From: Dan Williams <dan.j.williams@intel.com>
To: "Fabio M. De Francesco" <fabio.m.de.francesco@linux.intel.com>,
"Rafael J. Wysocki" <rafael@kernel.org>,
Len Brown <lenb@kernel.org>,
"Mahesh J Salgaonkar" <mahesh@linux.ibm.com>,
Oliver O'Halloran <oohall@gmail.com>,
Bjorn Helgaas <bhelgaas@google.com>,
<linux-kernel@vger.kernel.org>, <linux-acpi@vger.kernel.org>,
<linuxppc-dev@lists.ozlabs.org>, <linux-pci@vger.kernel.org>,
Dan Williams <dan.j.williams@intel.com>
Subject: Re: [PATCH 2/2] ACPI: extlog: Trace CPER PCI Express Error Section
Date: Tue, 6 Aug 2024 12:56:24 -0700 [thread overview]

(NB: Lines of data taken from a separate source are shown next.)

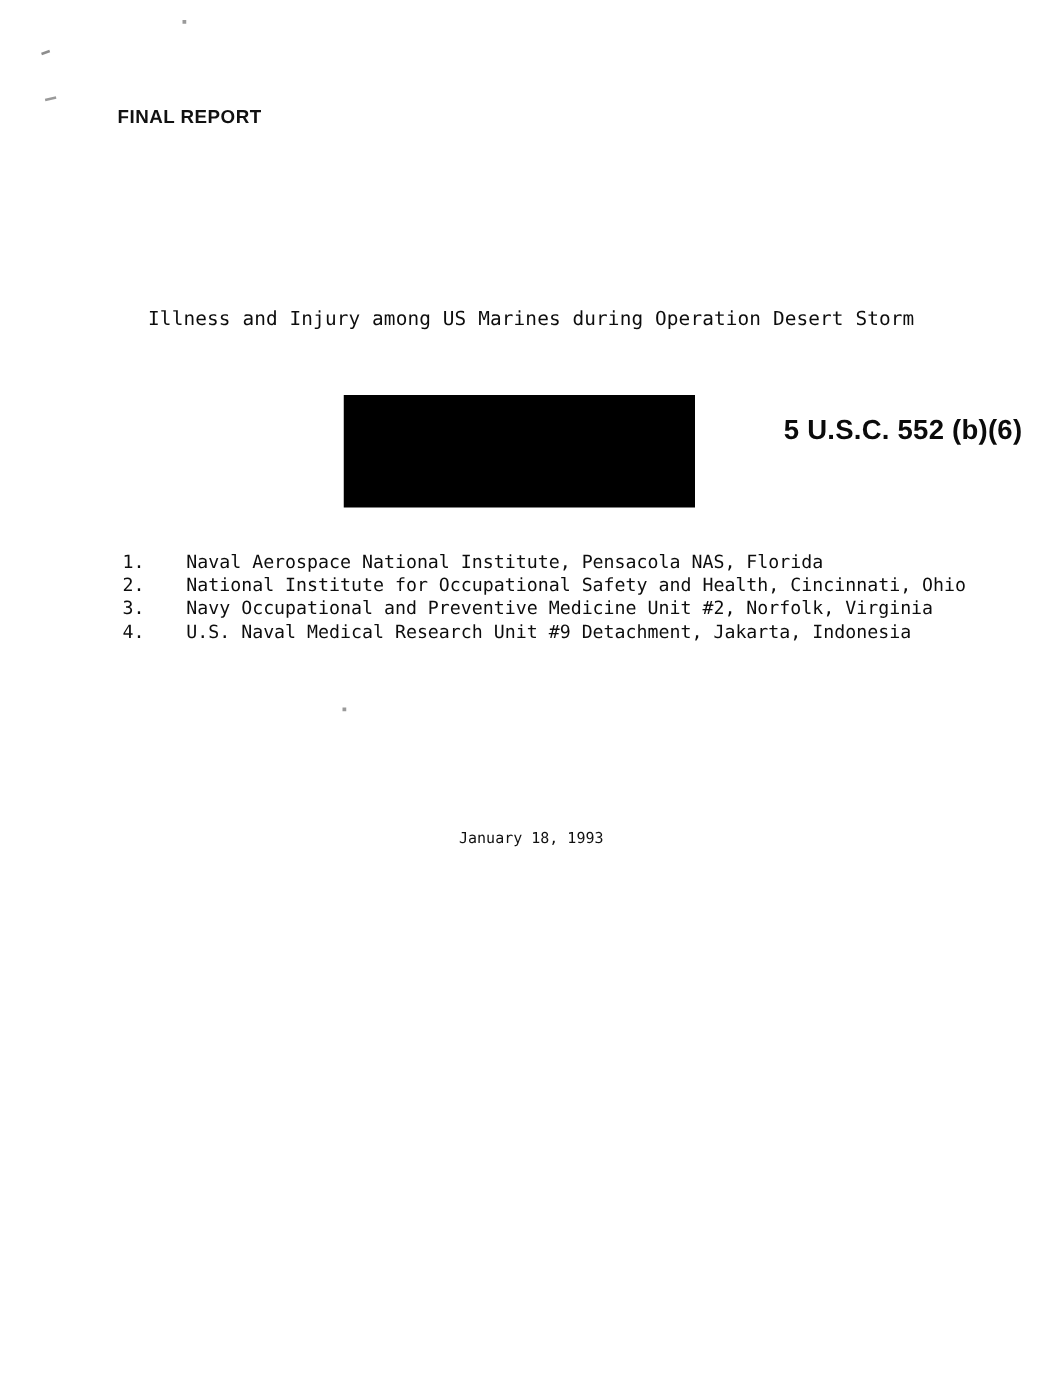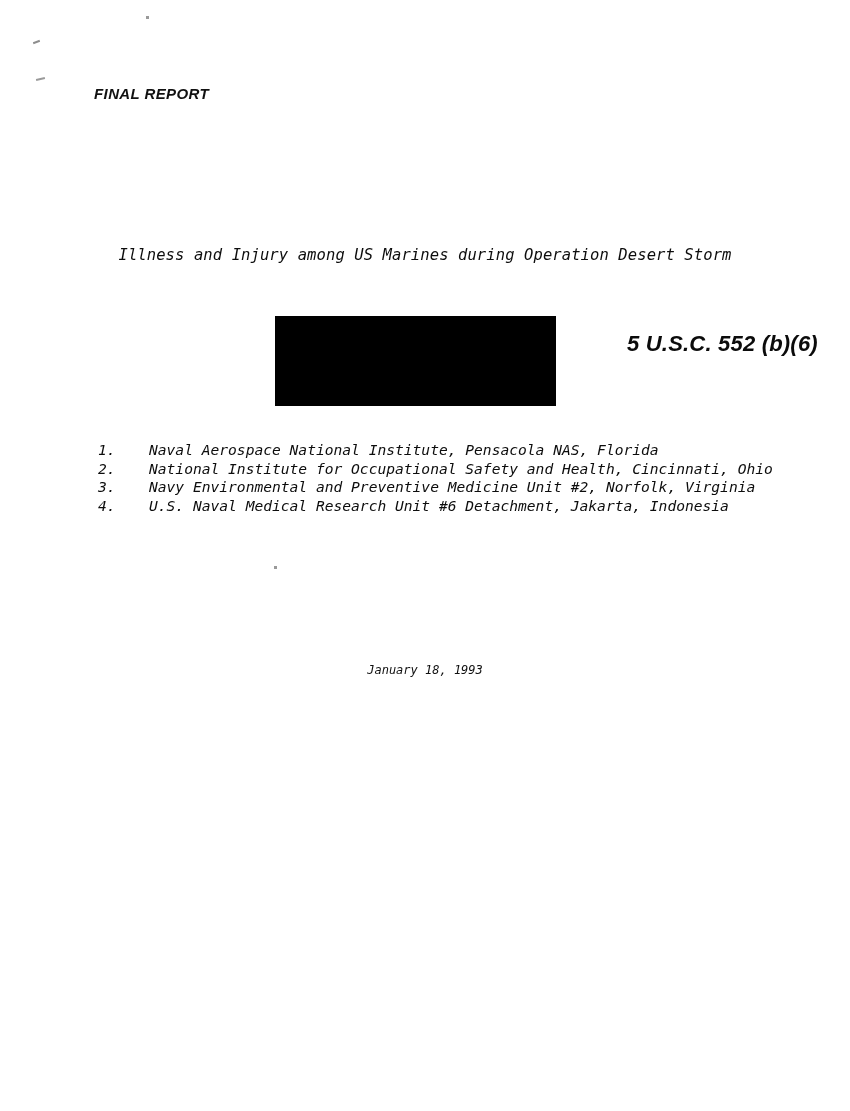"FINAL REPORT" .page { font-style: italic -> none }
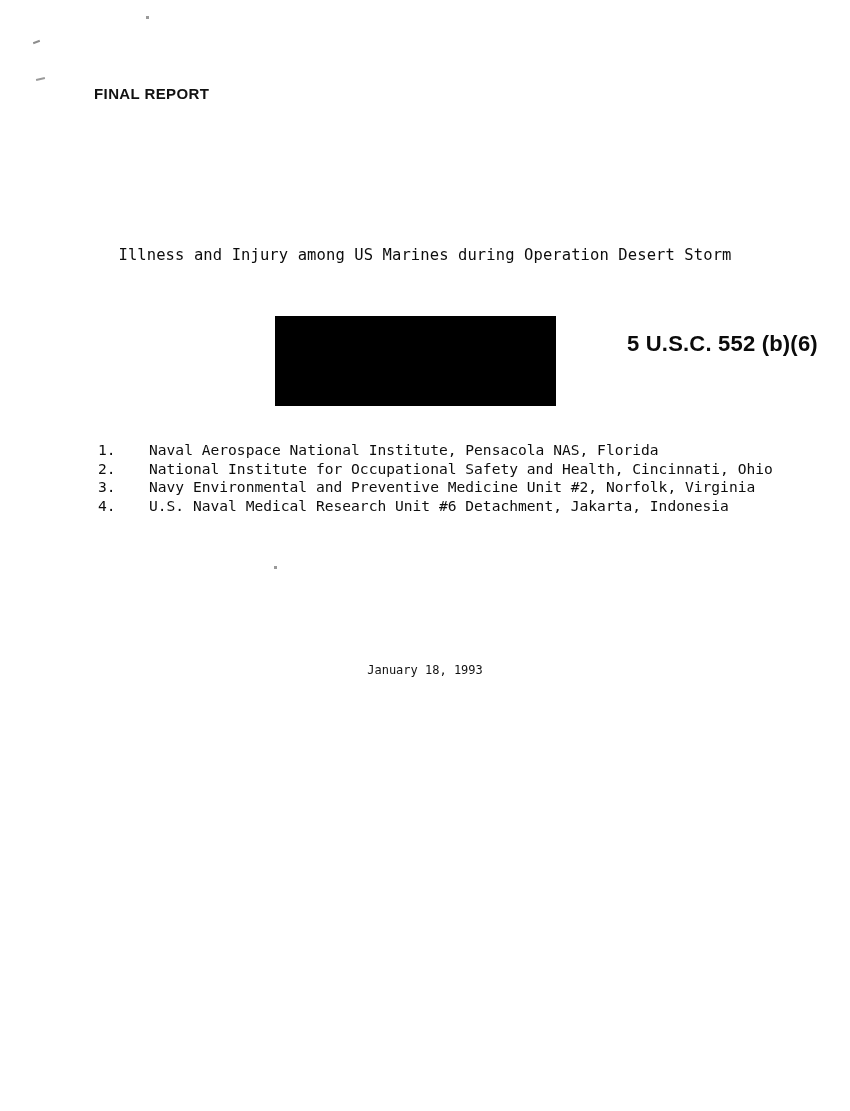"Navy Environmental and Preventive" span.aff-text { text: Environmental -> Occupational }
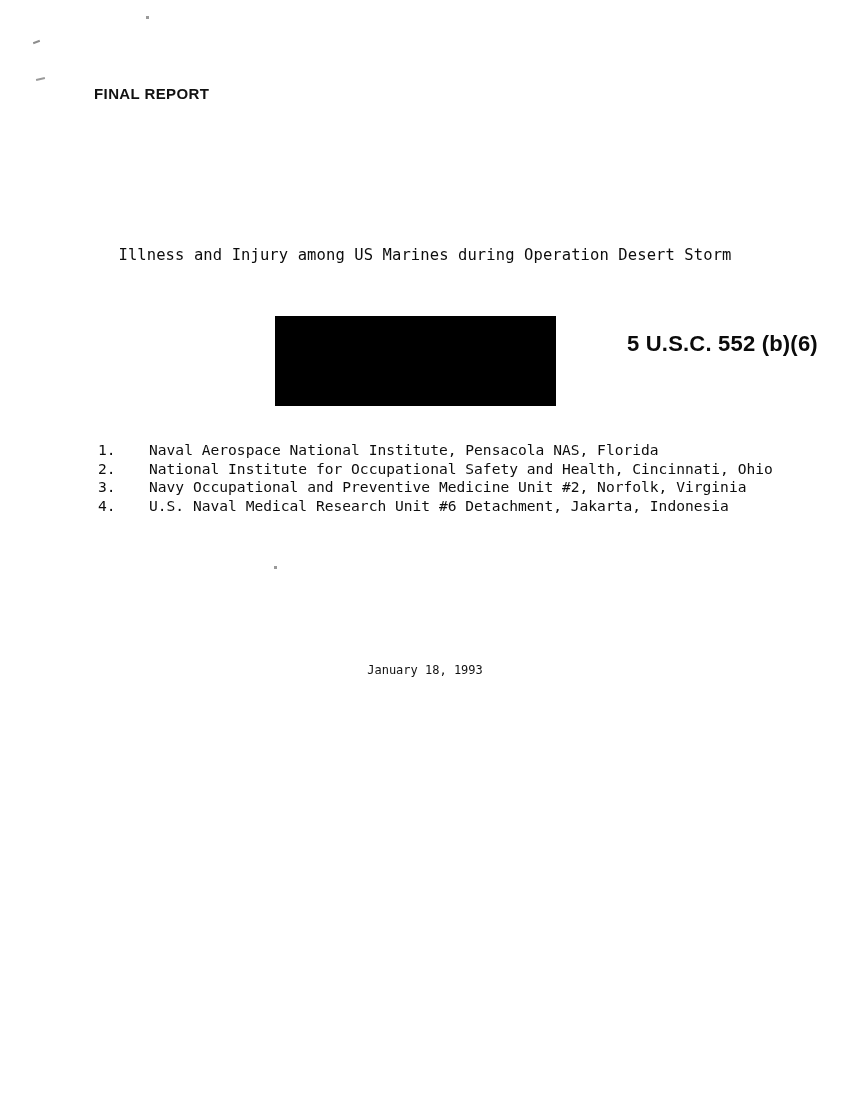"U.S. Naval Medical Research Unit" span.aff-text { text: 6 -> 9 }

Message-ID: <66b27fe8d73fe_c144829438@dwillia2-xfh.jf.intel.com.notmuch> (raw)
In-Reply-To: <20240527144356.246220-3-fabio.m.de.francesco@linux.intel.com>
Fabio M. De Francesco wrote:
> Currently, extlog_print() (ELOG) only reports CPER PCIe section (UEFI
> v2.10, Appendix N.2.7) to the kernel log via print_extlog_rcd().
I think the critical detail is is that print_extlog_rcd() is only
triggered when ras_userspace_consumers() returns true. The observation
is that ras_userspace_consumers() hides information from the trace path
when the intended purpose of it was to hide duplicate emissions to the
kernel log when userspace is watching the tracepoints.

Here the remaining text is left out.